Produzem relatórios para o núcleo de marketing da campanha, comandado pelo jornalista Luiz Gonzalez.
Em privado, Serra se diz convencido de que o PT, partido de Dilma Rousseff, espalha rumores com o intuito de prejudicar sua campanha.
A opinião é compartilhada pelos operadores do comitê tucano.

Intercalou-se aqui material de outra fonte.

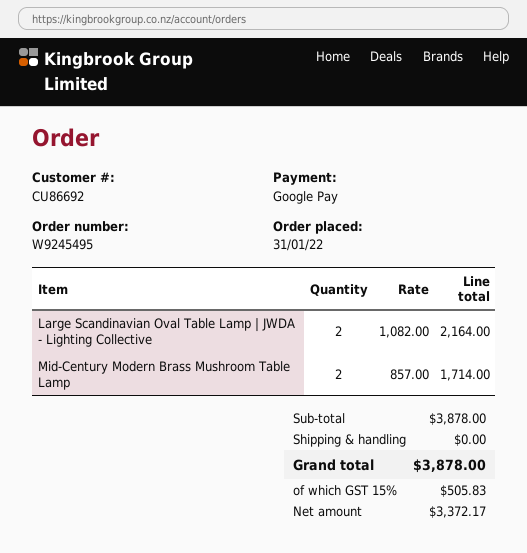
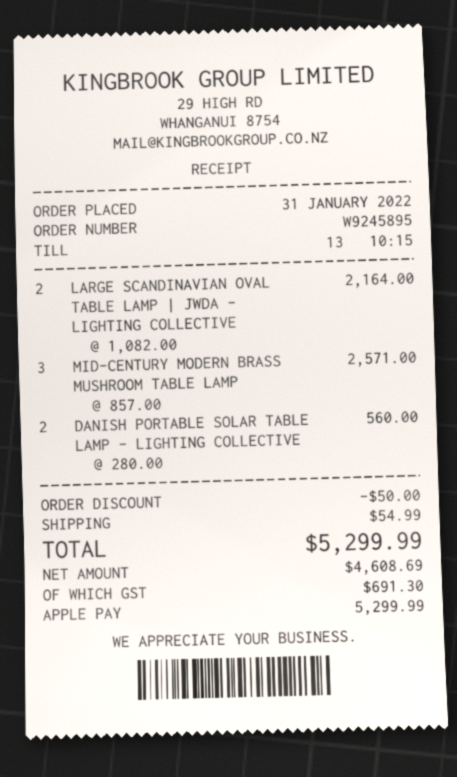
order number: W9245495 -> W9245895
payment method: Google Pay -> Apple Pay
Mid-Century Modern Brass Mushroom Table Lamp: 2 x 857.00 = 1714.00 -> 3 x 857.00 = 2571.00
DANISH PORTABLE SOLAR TABLE LAMP - LIGHTING COLLECTIVE: none -> 2 x 280.00 = 560.00
discount: none -> 50.00
shipping: 0.00 -> 54.99
net: 3372.17 -> 4608.69
tax: 505.83 -> 691.30
total: 3878.00 -> 5299.99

Num cenário de disputa apertada, decidiu-se priorizar a desmontagem das supostas aleivosias.
Na madrugada de quarta, plugado à web, Serra rebateu, em resposta a um internauta, um dos "boatos" que considera mais frequentes: "É claro que não é verdade", anotou Serra no Twitter. "Privatização do Banco do Brasil é puro terrorismo eleitoral."
Antes, na terça-feira, num ato de campanha em Palmas (TO), Serra acusou "cabos eleitorais petistas" de promoverem "mentiras, insultos e truques". Como exemplo, citara o "boato" de que privatizaria a Ceagesp, vinculada ao Ministério da Agricultura.
'É tudo cabo eleitoral", rebateu Serra, "não é gente que entende de abastecimento. Quem vai perder o emprego é esse pessoal, que está lá por nomeação política e não entende nada do assunto".
O comitê tucano age para desmontar "evidências" de boataria que diz ter detectado nos relatos das equipes de reportagem.